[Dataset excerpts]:
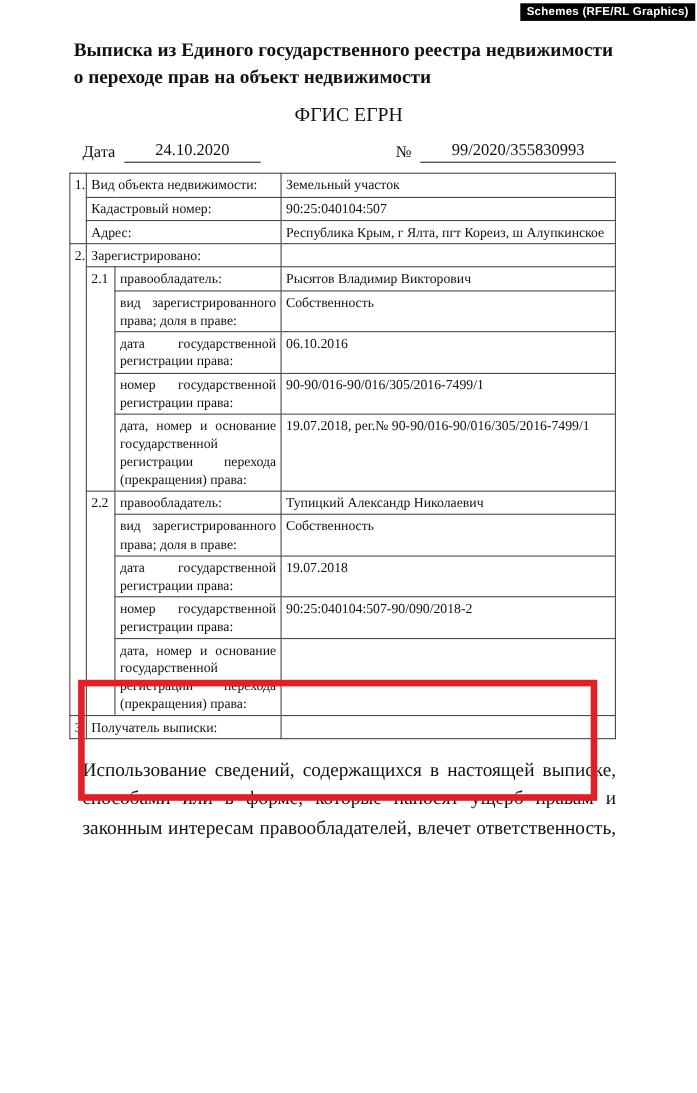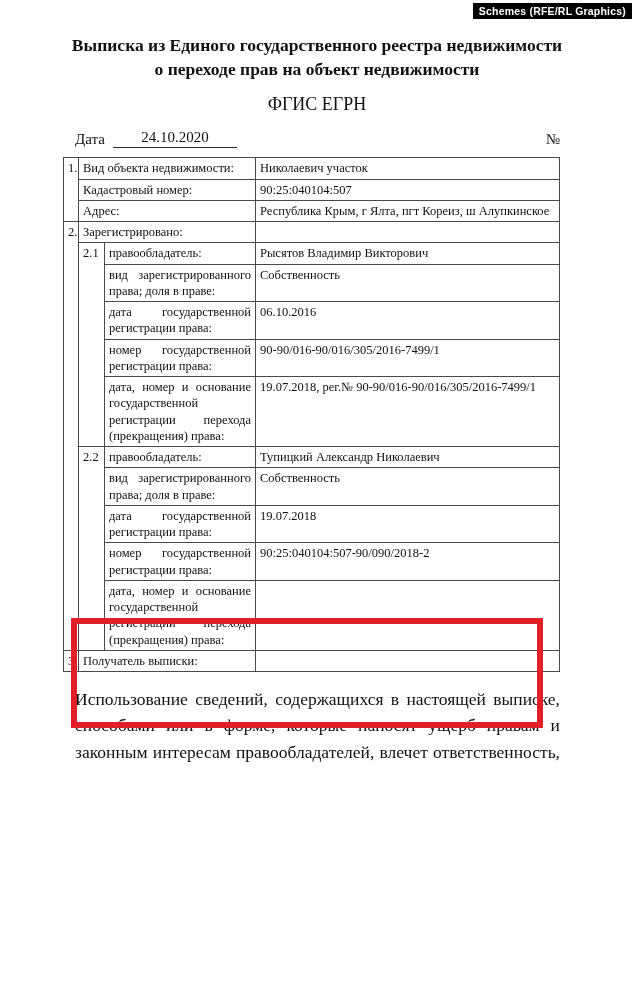"Выписка из Единого государственного" .doc-title { text-align: center -> none }
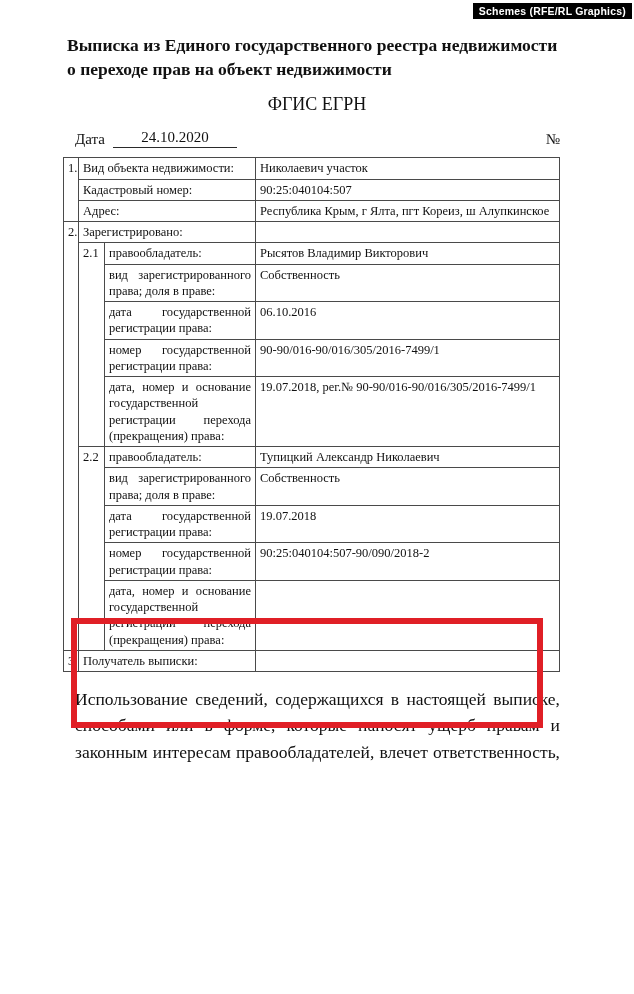"99/2020/355830993" span.uline { html: none -> <span>99/2020/355830993</span> }
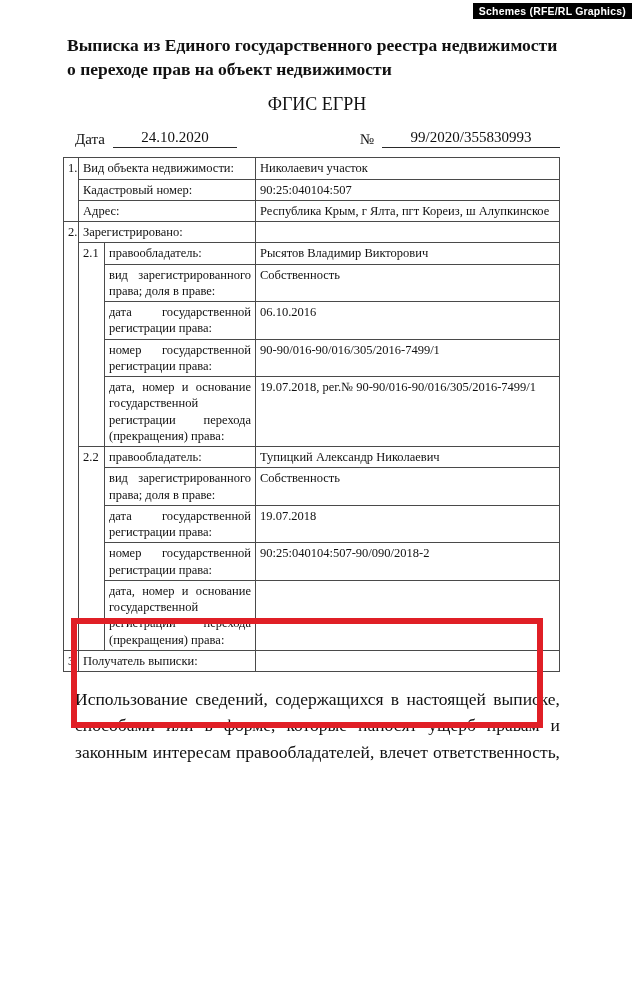"Николаевич участок" td.cell-value { text: Николаевич -> Земельный }
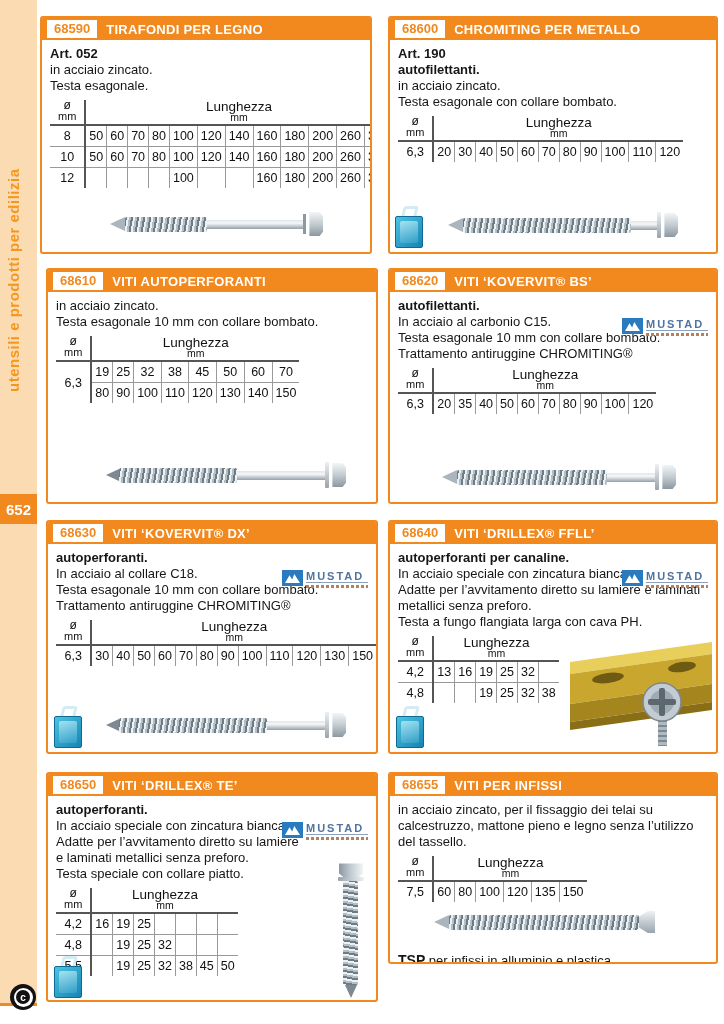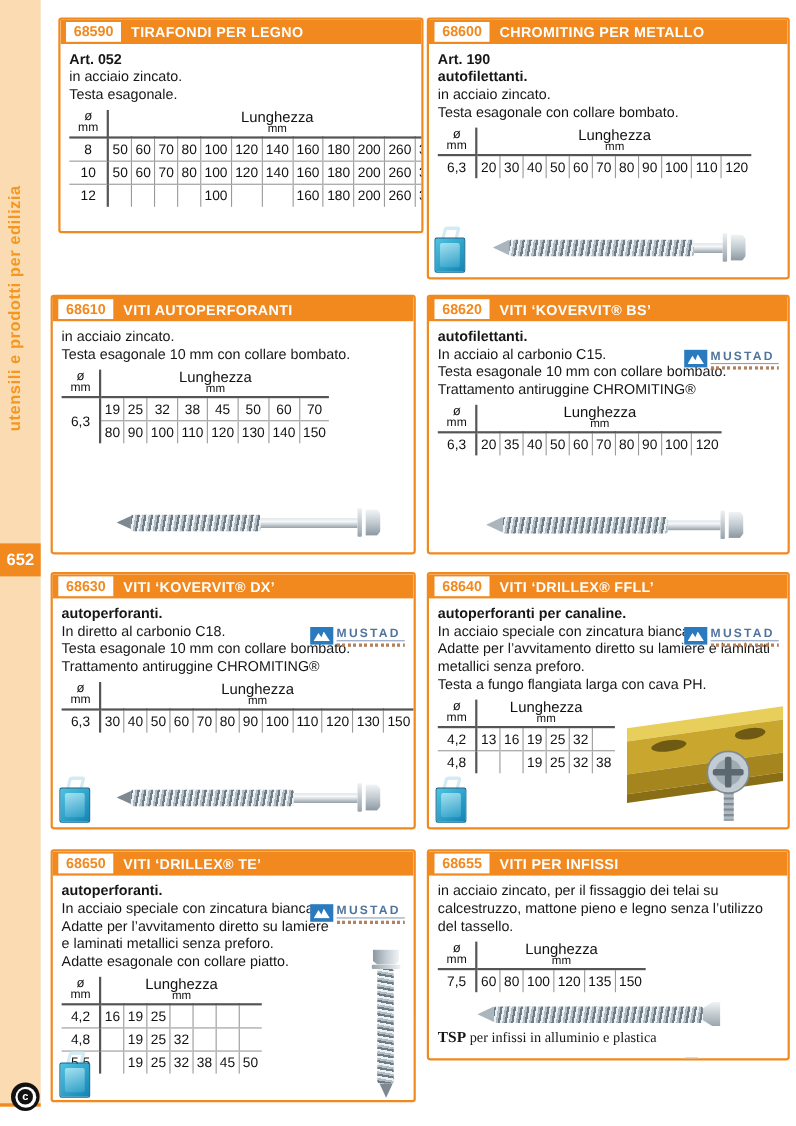"68590" div.box { height: 196px -> 238px; left: 53px -> 40px }
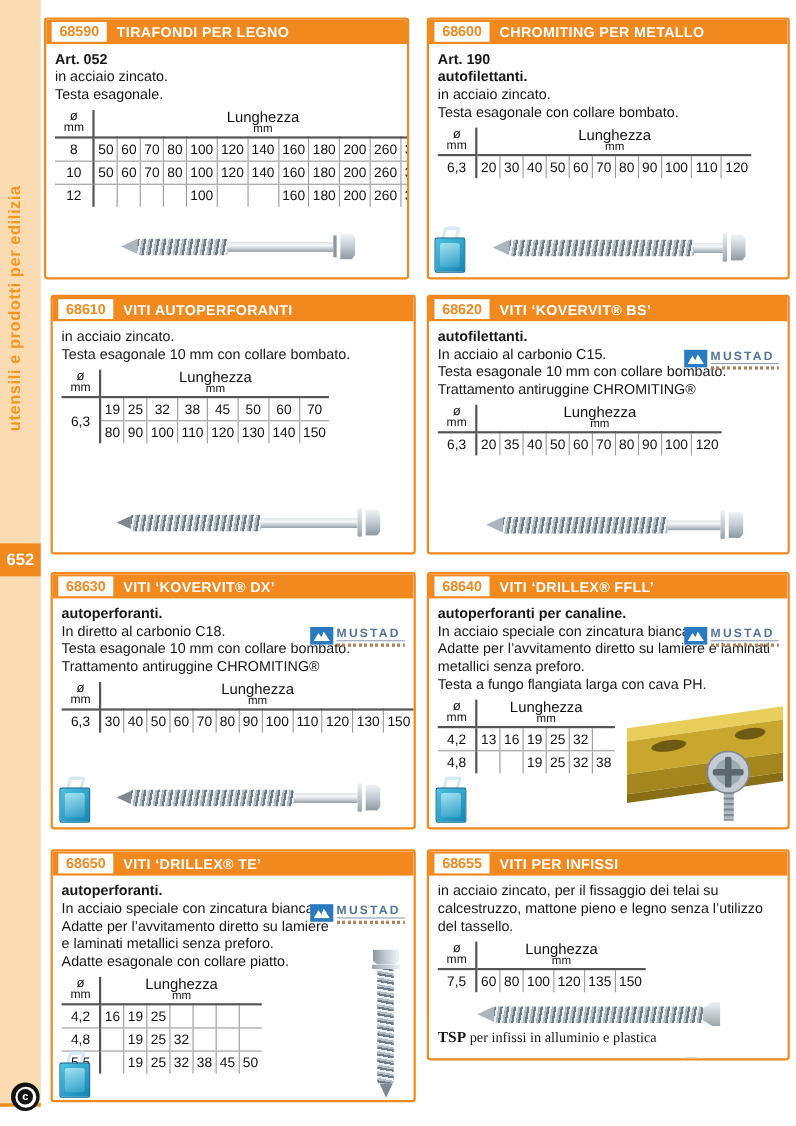"In diretto al carbonio C18." div.desc-line { text: diretto al carbonio -> acciaio al collare }
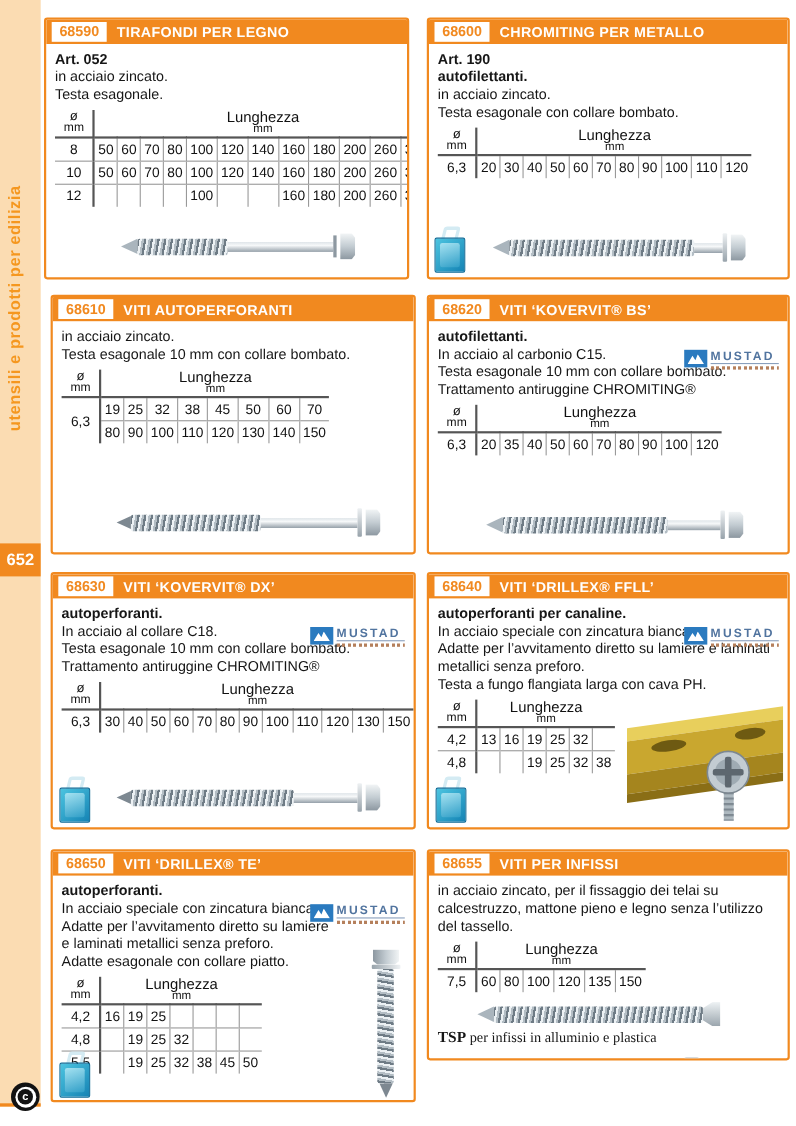"Adatte esagonale con collare piatto." div.desc-line { text: Adatte esagonale -> Testa speciale }
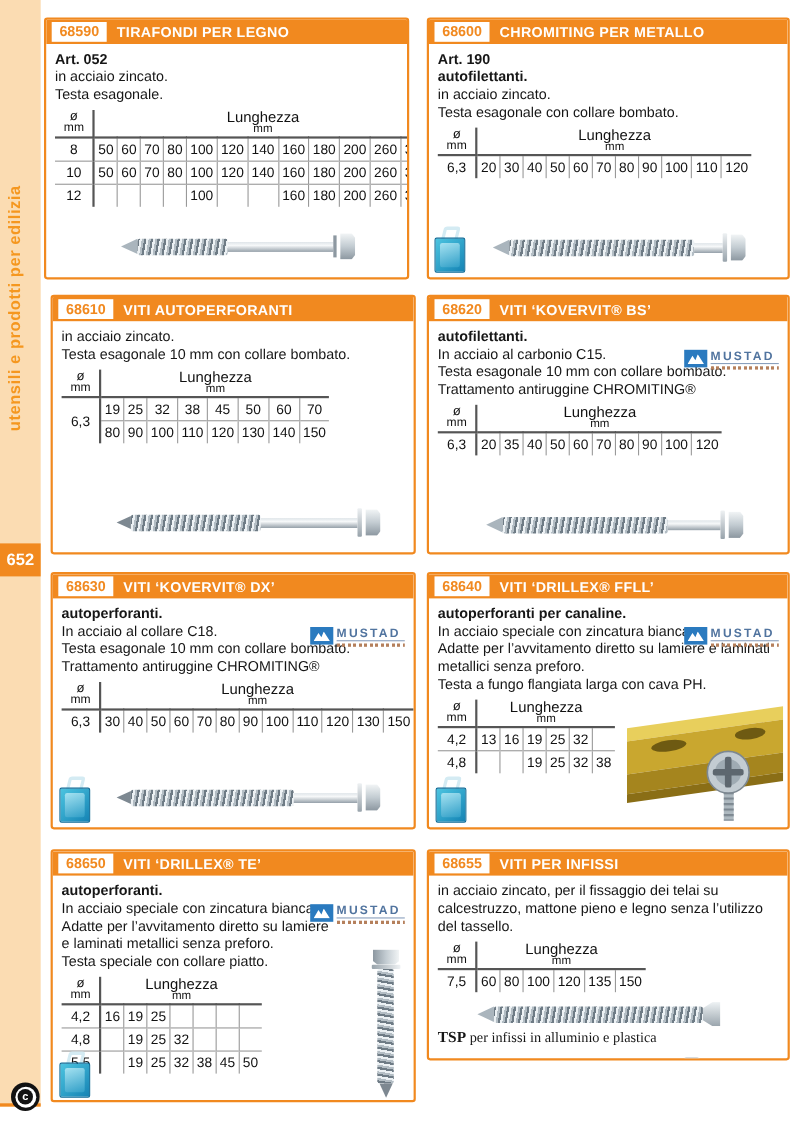"TSP per infissi in alluminio" .variant-label { font-family: Liberation Serif, serif -> none; margin-top: 0 -> 18px }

[Problem requirements]: Your reply should give again exactly the lines from the one with "text: Николаевич ->" through the last line of the data, with both ends included and pictures left out.

[Reply]:
"Николаевич участок" td.cell-value { text: Николаевич -> Земельный }
"68590" div.box { height: 196px -> 238px; left: 53px -> 40px }
"In diretto al carbonio C18." div.desc-line { text: diretto al carbonio -> acciaio al collare }
"Adatte esagonale con collare piatto." div.desc-line { text: Adatte esagonale -> Testa speciale }
"TSP per infissi in alluminio" .variant-label { font-family: Liberation Serif, serif -> none; margin-top: 0 -> 18px }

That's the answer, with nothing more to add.